Comunque grazie per avermi dato del deficiente
Messaggio del 26-10-2003 alle ore 14:42:55
la scuola privata quasi mai è meglio della pubblica, quasi sempre è peggio, con insegnanti inesperti e malpagati...èmiope pensare ke si debba risparmiare sull'istruzione...già gli italiani sono uno dei paesi + culturalmente sottosfiluppati dell'unione europea, ci manca solo di dare ai preti la patente per sfornare deficienti indottrinati versione cattolica dei talebani...
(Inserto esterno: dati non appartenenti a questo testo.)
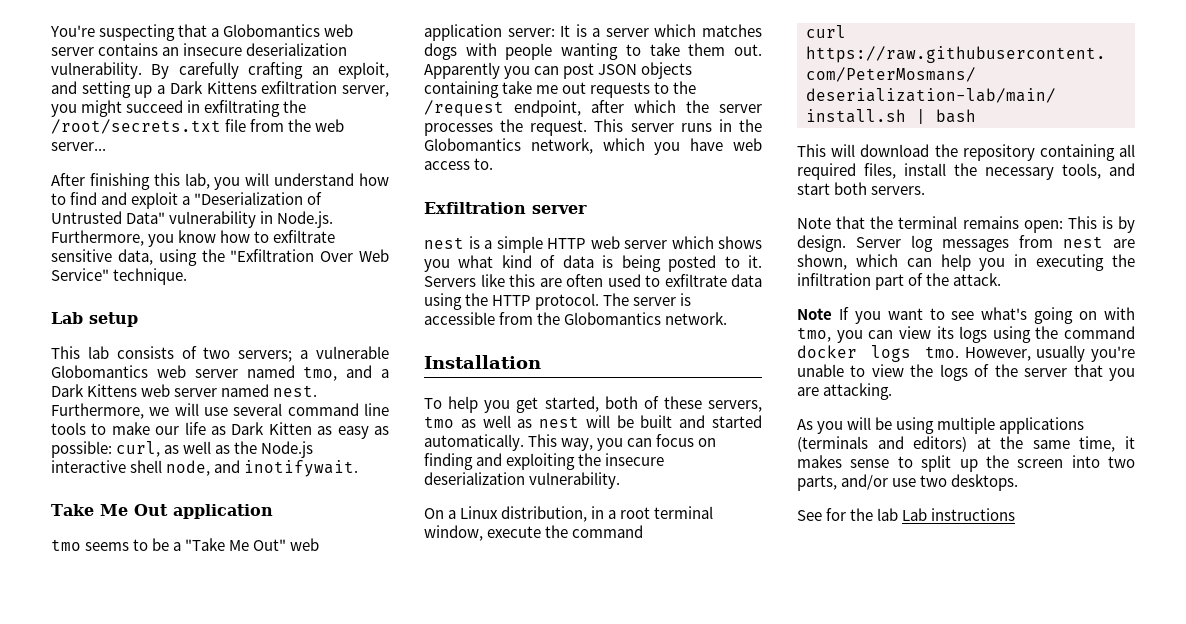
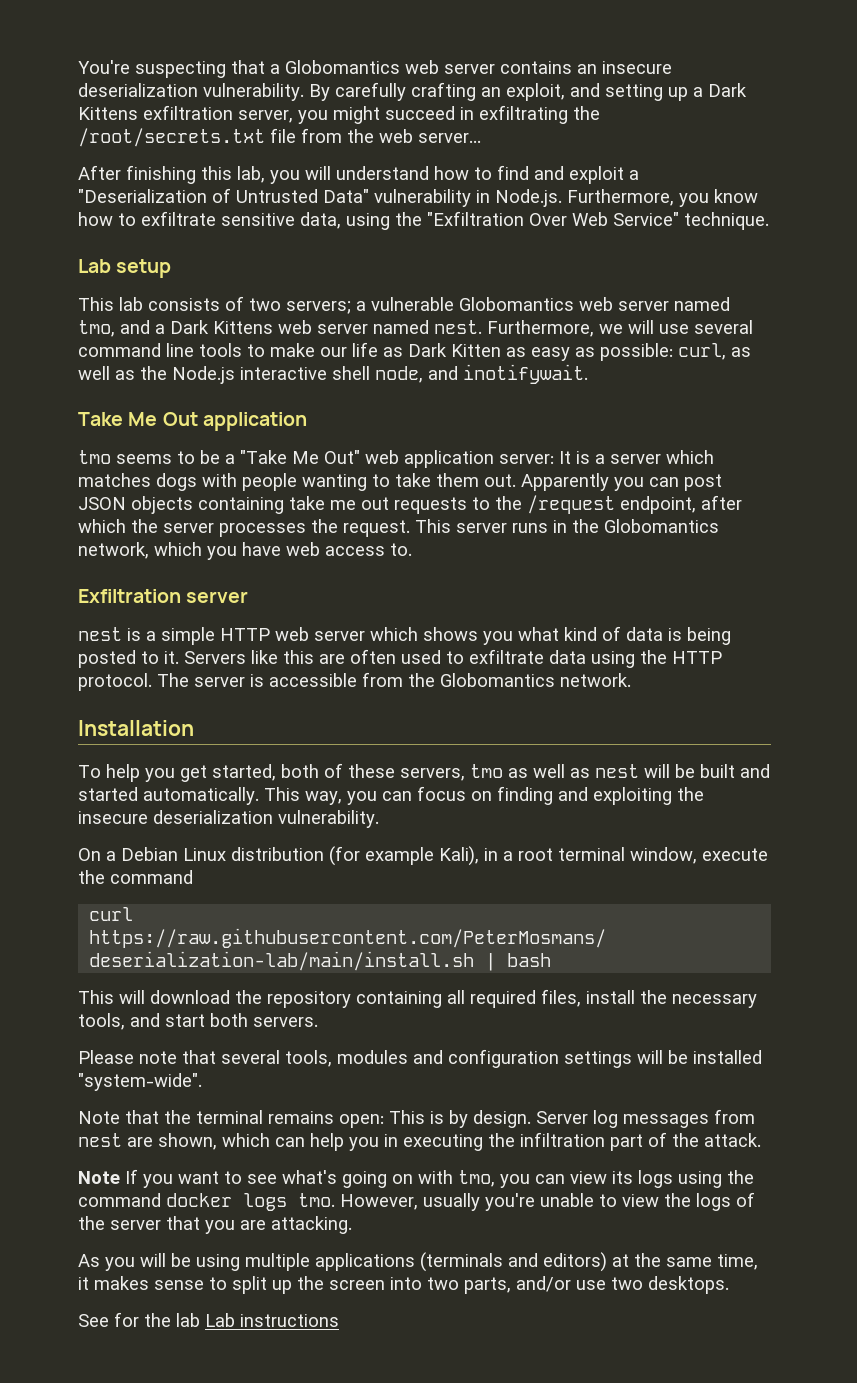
[460,506,588,522] Linux distribution, -> [121,846,479,866] Debian Linux distribution (for example Kali),
(926, 190) none -> [78,1049,762,1068] [78,1073,202,1091] // Please note that several tools, modules and configuration settings will be installed "system-wide".

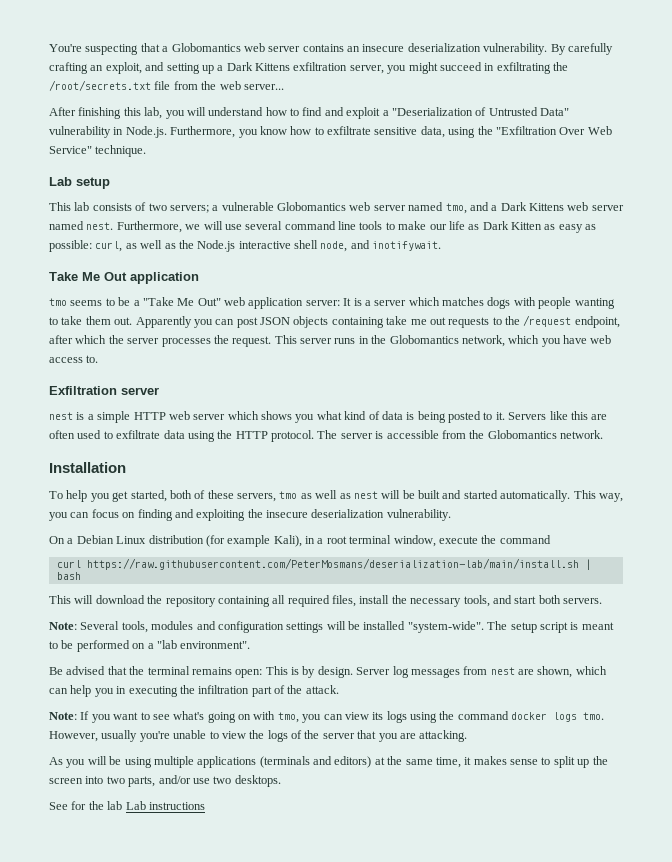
[78,1050,280,1064] Please note that several -> [49,621,120,630] Note: Several
[78,1111,120,1124] // Note -> [487,621,614,633] [49,640,251,652] [49,666,106,675] The setup script is meant to be performed on a "lab environment". // Be advised
[78,1171,120,1184] Note -> [49,712,77,720] Note:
cmq sia, in una scuola cristiana ci possono appendere i simboli cristiani, in edifici statali ci si mette la bandiera tricolore, e ql dell'UE e basta...proprio all'Aquila un giudice finalmente si è accorto ke l'Abruzzo nn è dentro i confini del Vaticano, e ke pertanto nelle scuole i simboli religiosi nn vanno esposti
Messaggio del 26-10-2003 alle ore 14:18:47
Sai quanto costa un alunno di una scuola statale?
4500 euro
Sai quanto ha "accaparrato la scuola gestita dai privati?
500 euro ad alunno
Chi ci sta guadagnando?
Ti ricordo che 4500 - 500 fa 4000 euro risparmiati dallo Stato per ogni alunno che sceglie di non frequentare una scuola statale.
E' lo Stato che ha bisogno dei privati e la sussidiarietà sancita dalla Costituzione italiana e dai trattati europei lo dimostra.
Messaggio del 26-10-2003 alle ore 10:49:16
Finalmente,e' ora che lo Stato si renda conto di essere un'entita' laica,svincolata dal fratello maggiore Vaticano,che dopo essere riuscito ad accaparrarsi del denaro pubblico,cosa di cui certo non aveva bisogno,per alimentare le sue scuole cristiane,ha ancora un fortissimo potere all'interno delle piu' diverse istituzioni italiane.